Nach 36 Fahrern war das Zittern dann zu Ende – es waren keine weiteren Athleten am Start und damit offiziell: Franjo von Allmen ist Abfahrts-Olympiasieger 2026. Von Allmen erscheint dann erneut bei SRF im Interview und sagt emotional: «Es macht Freude, es ist schön wenn so viele Leute schauen, die man kennt und einem so nahe stehen.»
Als von Allmen vor einem Jahr in Saalbach seine Abfahrts-Goldmedaille gewonnen hatte, kündigte er an, dies auch gebührend zu feiern. Auf die Frage ob das jetzt wieder der Fall sein werde, sagt er: «Es könnte schon in diese Richtung gehen, aber weil noch weitere Rennen ausstehen wird es wohl aber etwas bedacht.»
Im Interview erscheint von Allmen bereits ohne seine Medaille. Als ihn SRF-Moderator Paddy Kälin darauf anspricht, erklärt der Olympiasieger: «Die ist im Safe. Ich habe die Medaille schon zurückgebracht, weil ich kenne mich und die verliere ich sonst noch. Ich bin ein Chaot und deshalb dachte ich: ‹Safe ist Safe›.»

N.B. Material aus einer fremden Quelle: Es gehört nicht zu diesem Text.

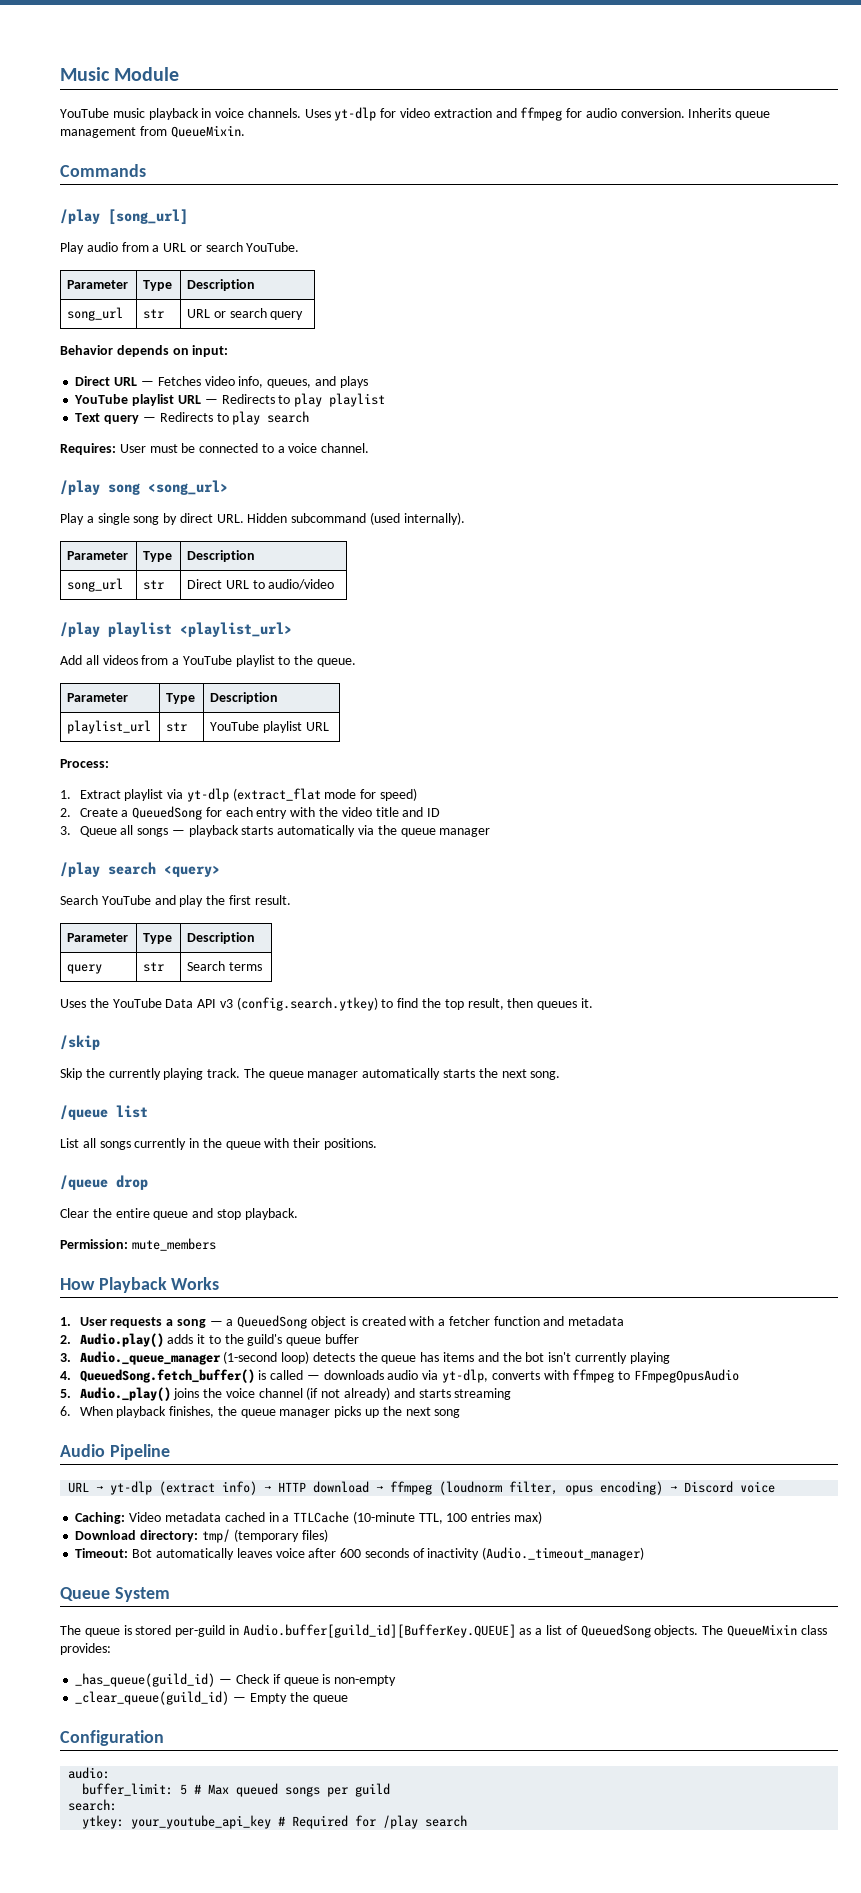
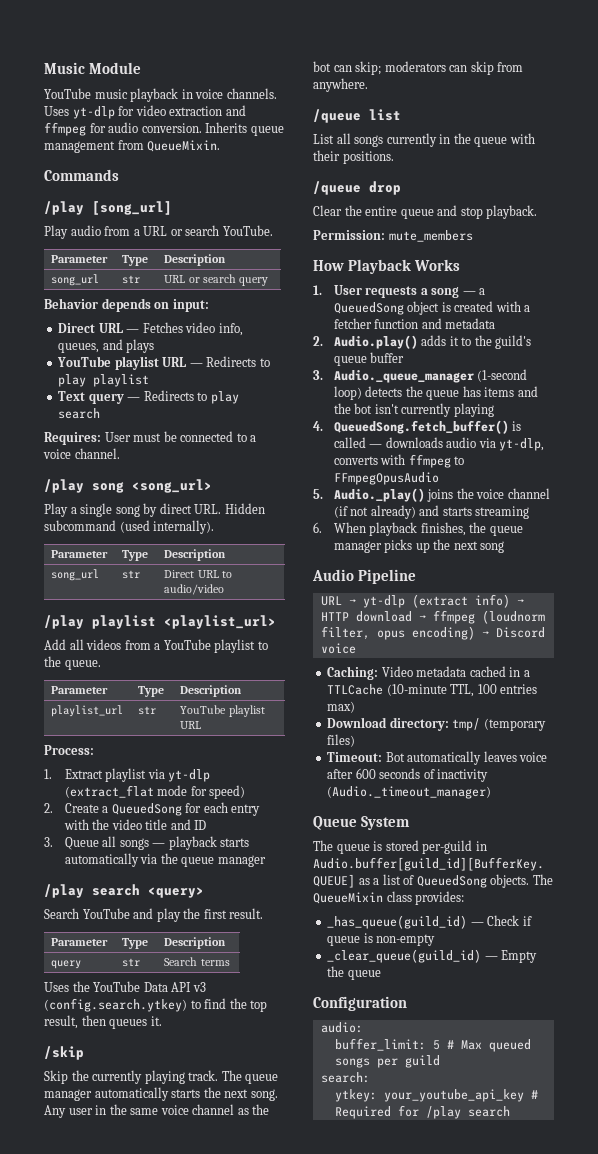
+ Any user in the same voice channel as the bot can skip; moderators can skip from anywhere.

Franzoni über von Allmen: «Er ist so ein toller Typ»
Eine Medaille geholt hat auch Dominik Paris. Der 36-Jährige hat sich damit endlich den Traum von Edelmetall an Olympia erfüllt. Der Italiener sagt im SRF-Interview: «Einer Medaille habe ich lange nachgefiebert. Ich habe mir heute gedacht, wenn es geht, dann geht's und sonst ist es mir nicht vergönnt.»
Über seine Leistung sagt der Südtiroler: «Es war ein guter Lauf, aber nicht gut genug für Franjo. Er hat einfach einen Hammer-Lauf hingelegt. Man hat gemerkt, die Jungen haben nochmal das letzte bisschen mehr Courage.» Zuerst sei er enttäuscht gewesen, als nur die 3 aufgeleuchtet sei im Ziel: «Man ist Rennfahrer und will siegen.» Dann aber habe er realisiert, dass er eine Bronze-Medaille gewinnen werde: «Endlich ist ein grosser Traum Wirklichkeit geworden.»
Neben von Allmen war noch ein zweiter Fahrer der jüngeren Generation schneller als Paris. Es ist dies dessen Teamkollege und Senkrechtstarter der Saison: Giovanni Franzoni. Im SRF-Interview sagt der 24-Jährige: «Als ich die Fahrt der Schweizer gesehen habe, dachte ich: ‹Die waren so schnell, das wird hart, sie zu schlagen.›»
Franzoni erklärt, dass er am Morgen ruhig gewesen sei, vor dem Start aber nervös wurde, schwere Beine hatte und die Gedanken gekreist seien: «Ich dachte an alle Fans, die mich anfeuern. Ich habe diese Energie mitnehmen können. Ich habe einen tollen Lauf gezeigt und zwei Zehntel Rückstand sind nicht viel, aber hier in Italien Silber zu holen ist wunderbar.»
Obwohl es nicht ganz für Gold gereicht hat, erklärt Franzoni: «Es ist das tollste Podium, das ich mir habe vorstellen können, auch wenn Gold noch schöner gewesen wäre.» Franzoni erzählt, dass er von Allmen bereits seit der Junioren-WM kenne: «Er ist so ein toller Typ und insipriert mich die ganze Zeit.» Und mit seinem Teamkollegen Dominik Paris das Podest zu teilen, habe er sich schon lange als Ziel gesetzt. Dies ausgerechnet an Olympia in Bormio zu erreichen, mache es umso spezieller: «Es ist die grösstmögliche Bühne und er ist die Legende der Stelvio.»